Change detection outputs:
>>>>
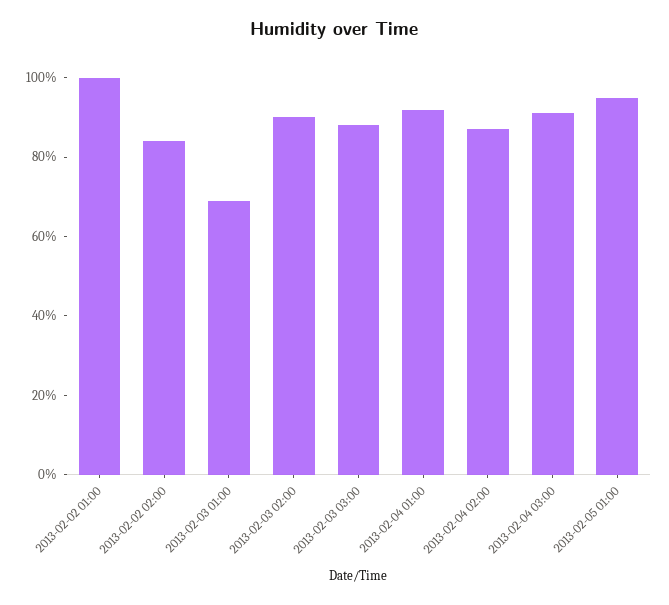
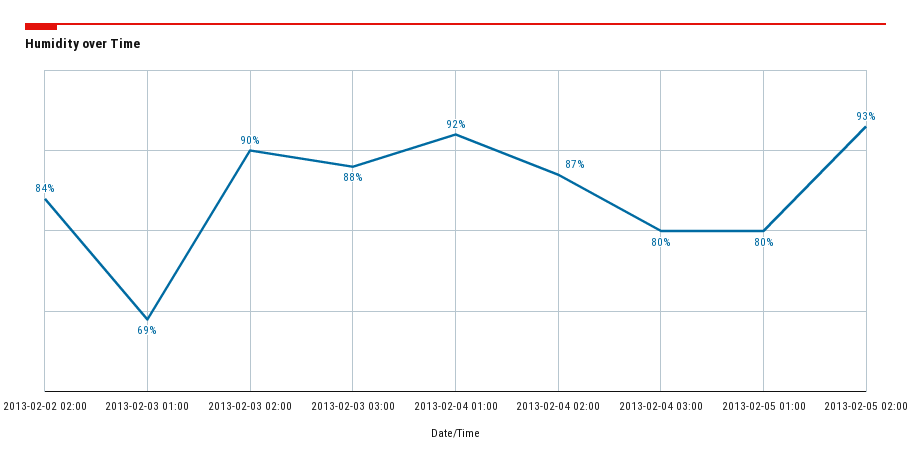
2013-02-02 01:00: 100 -> none
2013-02-04 03:00: 90 -> 80
2013-02-05 01:00: 95 -> 80
2013-02-05 02:00: none -> 93

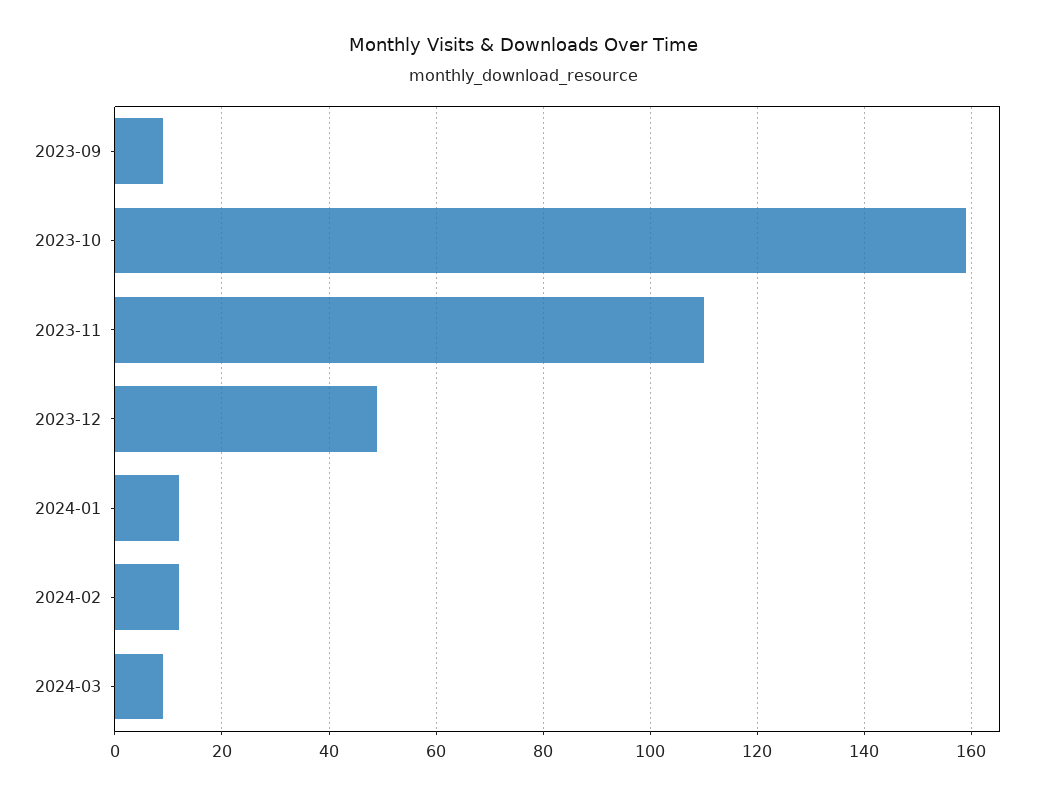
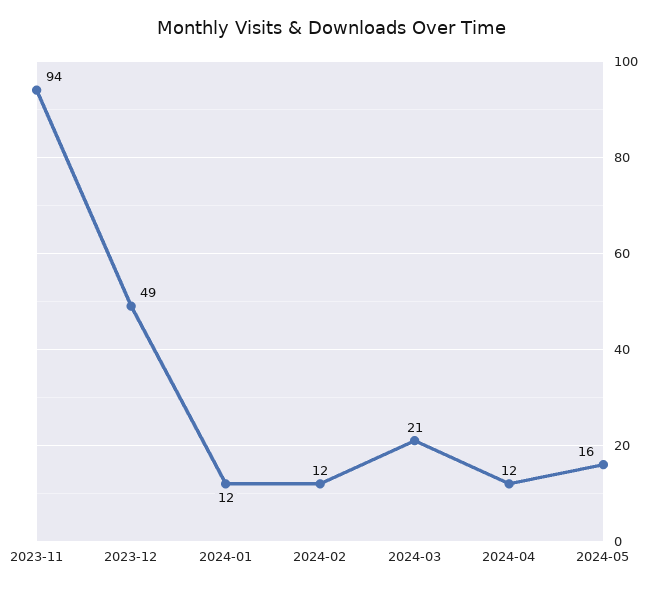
2023-09: 10 -> none
2023-10: 160 -> none
2023-11: 110 -> 94
2024-03: 10 -> 21
2024-04: none -> 12
2024-05: none -> 16

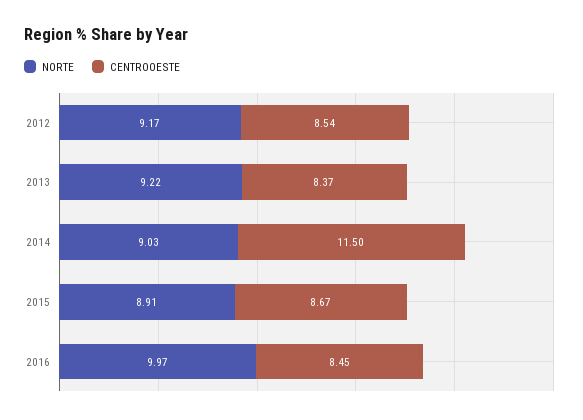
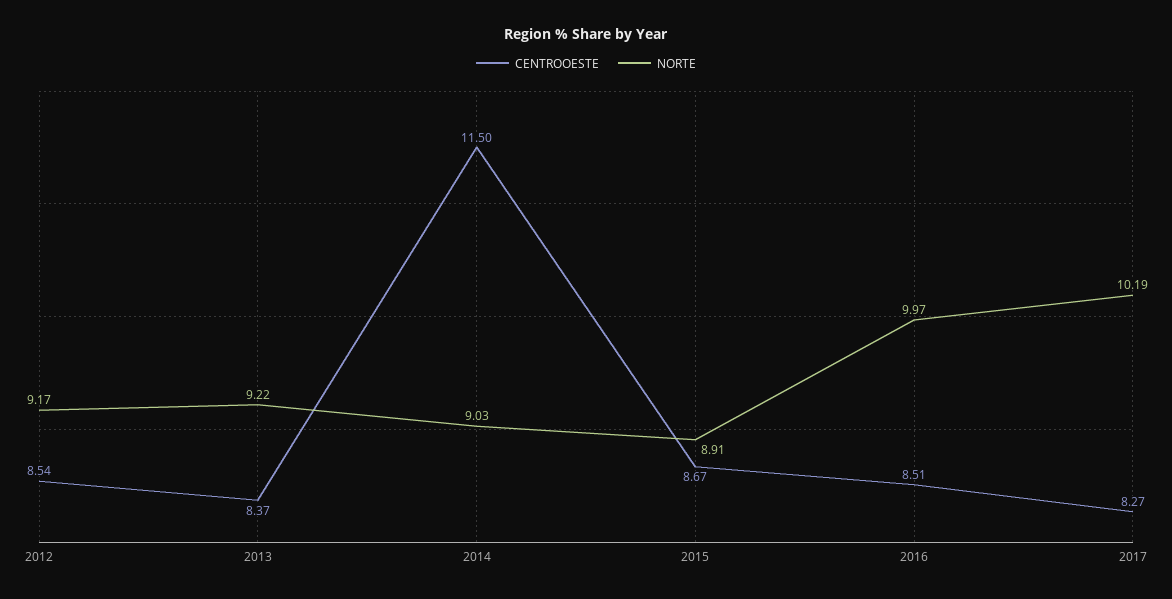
CENTROOESTE, 2016: 8.45 -> 8.51
CENTROOESTE, 2017: none -> 8.27
NORTE, 2017: none -> 10.19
<<<<
§ Assignment: Nothing but the records above, retyped exactly and stripped of images, should appear in the answer.

§ Exercise result:
2013-02-02 01:00: 100 -> none
2013-02-04 03:00: 90 -> 80
2013-02-05 01:00: 95 -> 80
2013-02-05 02:00: none -> 93

2023-09: 10 -> none
2023-10: 160 -> none
2023-11: 110 -> 94
2024-03: 10 -> 21
2024-04: none -> 12
2024-05: none -> 16

CENTROOESTE, 2016: 8.45 -> 8.51
CENTROOESTE, 2017: none -> 8.27
NORTE, 2017: none -> 10.19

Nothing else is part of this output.